横須賀の曹源寺には、永福寺の模刻と思われるものがある。この寺は、おそらくは郡寺に起源をもち、三浦氏ゆかりの寺院の一つと考えられている。ここには、十二神将像が伝来し、本尊の薬師如来坐像室町時代のものである。昭和57年からの修理のときに、十二神将像の戌神(実は酉神)から正安2年(1300)の修理銘が発見された。そこには建久の頃の仏(原文は仮名で書かれていた)であると記されていた。十二神将像の中で、巳神はひときわ大きい。特別な造像意図があると考えられ、巳時に生れて宗元寺(曹源寺)で安産祈願が行われた源実朝と関係があるとする説がある。さらに十二神将像は、北条政子を願主として、実朝の安産を祈願して建立された永福寺薬師堂の安置像と模刻の関係にあるのではとの指摘もされている。永福寺薬師堂安置の十二神将像は運慶一門の制作の可能性が高く、さらには北条義時の大倉薬師堂安置の十二神将像(建保6年(1218))にも影響を与えていると言われている。大倉薬師堂は現在の覚園寺である。2週間前に訪れた寺でもあり、思いがけず関連のある十二神将像に巡り合うことができ、親しみさえ感じた

運慶は、永福寺造営のあと、頼朝から手厚い支援を受けて、奈良と京都で東大寺大仏殿所蔵の造像(建久7年(1196)~)と東寺復興の造像(建久8年(1197)~)を行った。

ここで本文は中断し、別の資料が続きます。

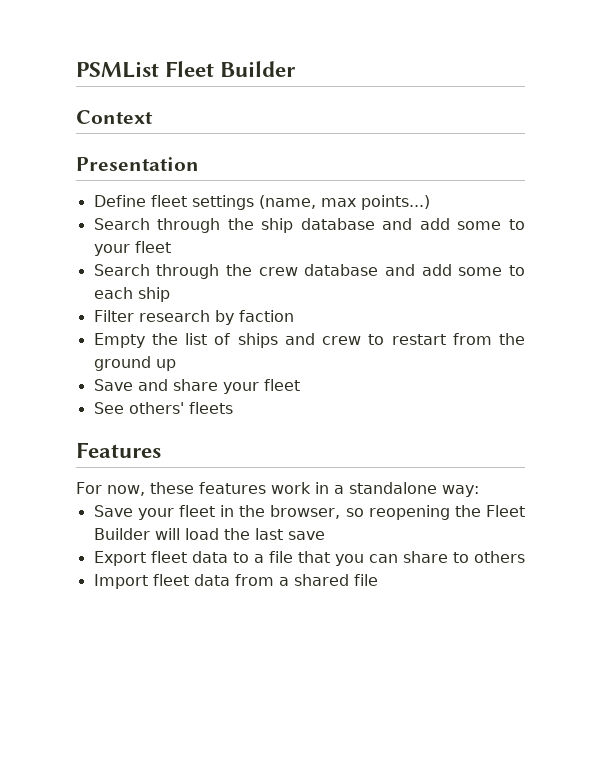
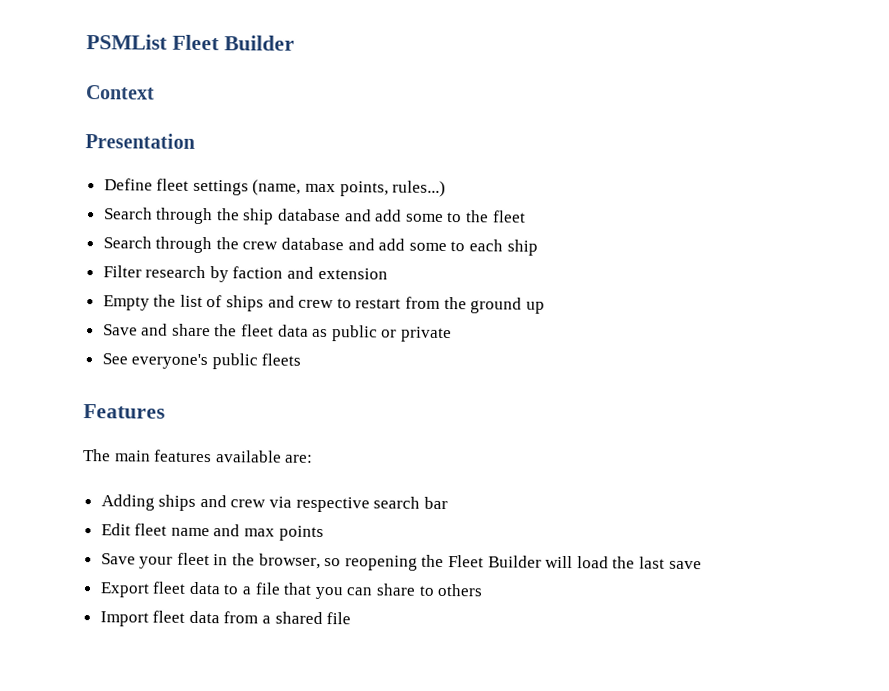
- Define fleet settings (name, max points...)
+ Define fleet settings (name, max points, rules...)
- Search through the ship database and add some to your fleet
+ Search through the ship database and add some to the fleet
- Filter research by faction
+ Filter research by faction and extension
- Save and share your fleet
+ Save and share the fleet data as public or private
- See others' fleets
+ See everyone's public fleets
- For now, these features work in a standalone way:
+ The main features available are:
+ Adding ships and crew via respective search bar
+ Edit fleet name and max points

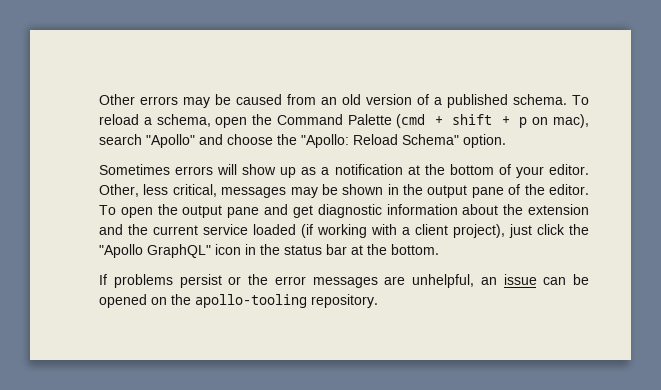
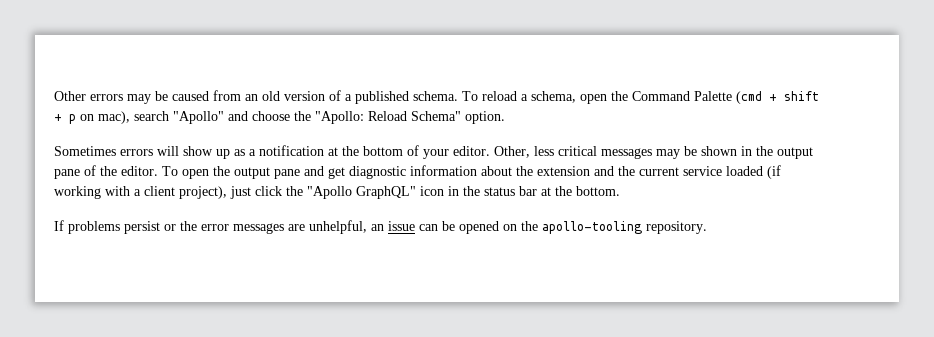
- Other, less critical, messages may be shown in the output pane of the editor.
+ Other, less critical messages may be shown in the output pane of the editor.

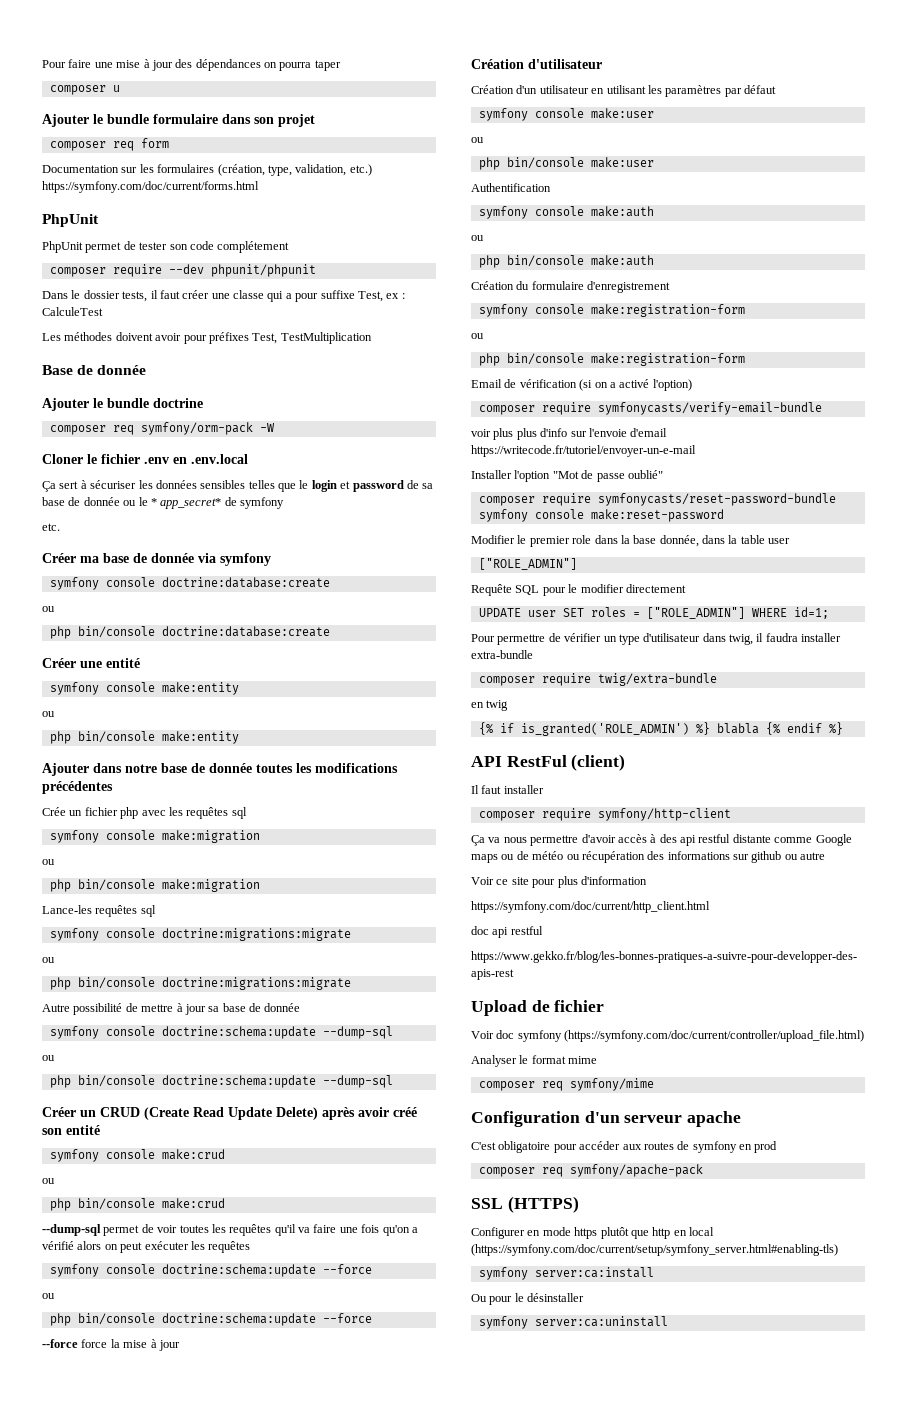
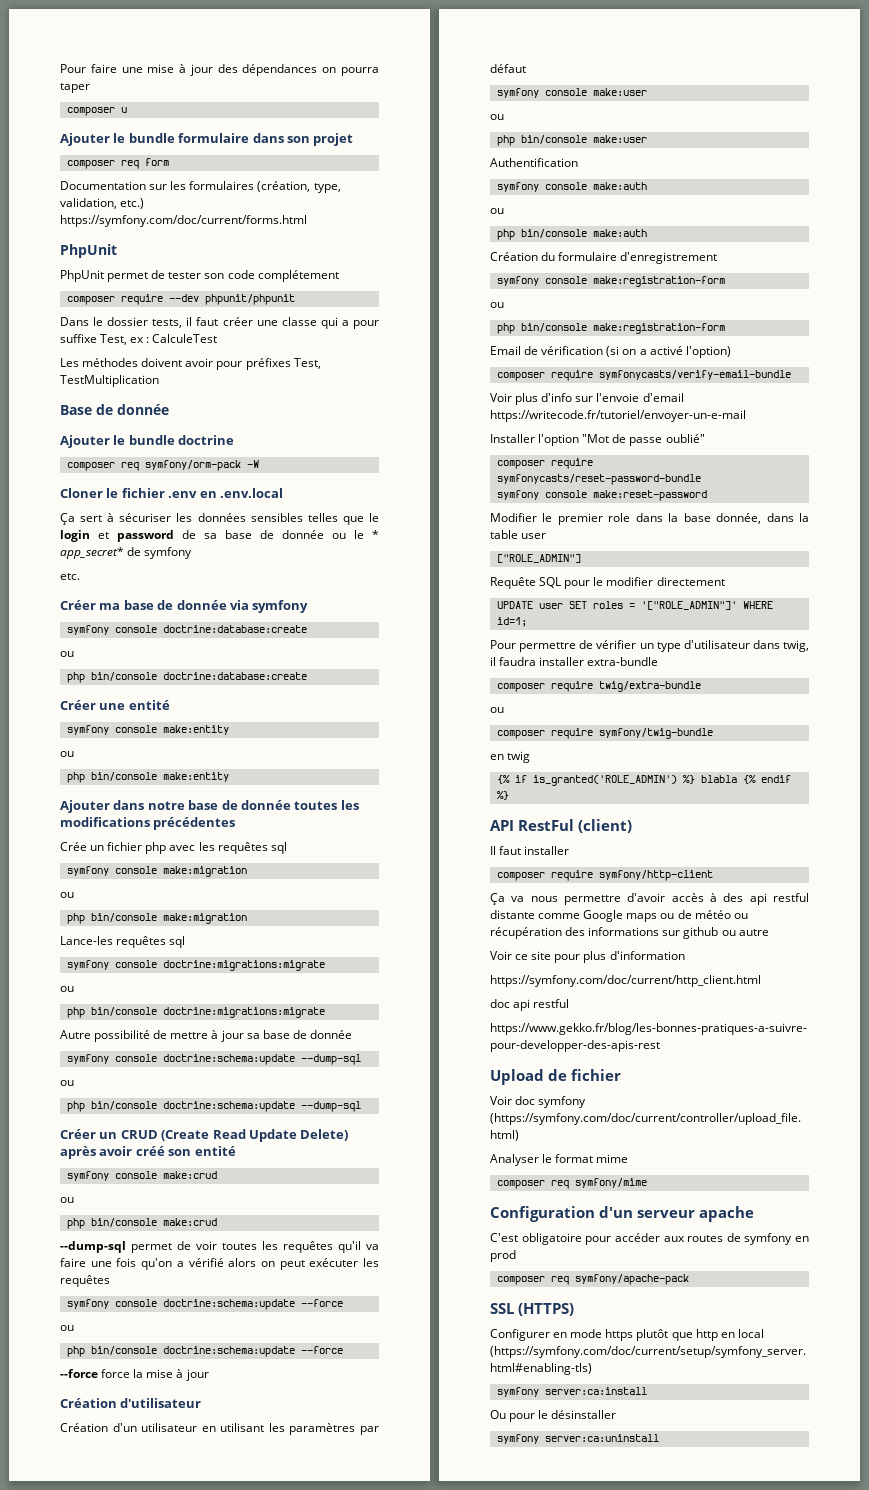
- voir plus plus d'info sur l'envoie d'email https://writecode.fr/tutoriel/envoyer-un-e-mail
+ Voir plus d'info sur l'envoie d'email https://writecode.fr/tutoriel/envoyer-un-e-mail
- UPDATE user SET roles = ["ROLE_ADMIN"] WHERE id=1;
+ UPDATE user SET roles = '["ROLE_ADMIN"]' WHERE id=1;
  composer require twig/extra-bundle
+ ou
+ composer require symfony/twig-bundle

今回の講座は、これまでの通説を破って源頼朝が発願した三浦義明の供養堂は満昌寺ではなく萬願寺であることを立証するもので、パズルを解くようなワクワク感がありとても面白かった。講座に先立って鑑賞した展示は、話の中に出てきた仏像をはじめとして、運慶と三浦氏の関連を時系列で追えるようになっていて楽しめた。残念ながら説明に出てきた寺院は訪れたことがない。今年の夏は特に暑いので、涼しくなったらと思っている。百聞は一見にしかずである。現地に行くことで、三浦一族の繁栄と没落が肌身で感じられることを期待している。身近に三浦一族の末裔(義澄の次男山口有綱の子孫)もいるので、興味は尽きない。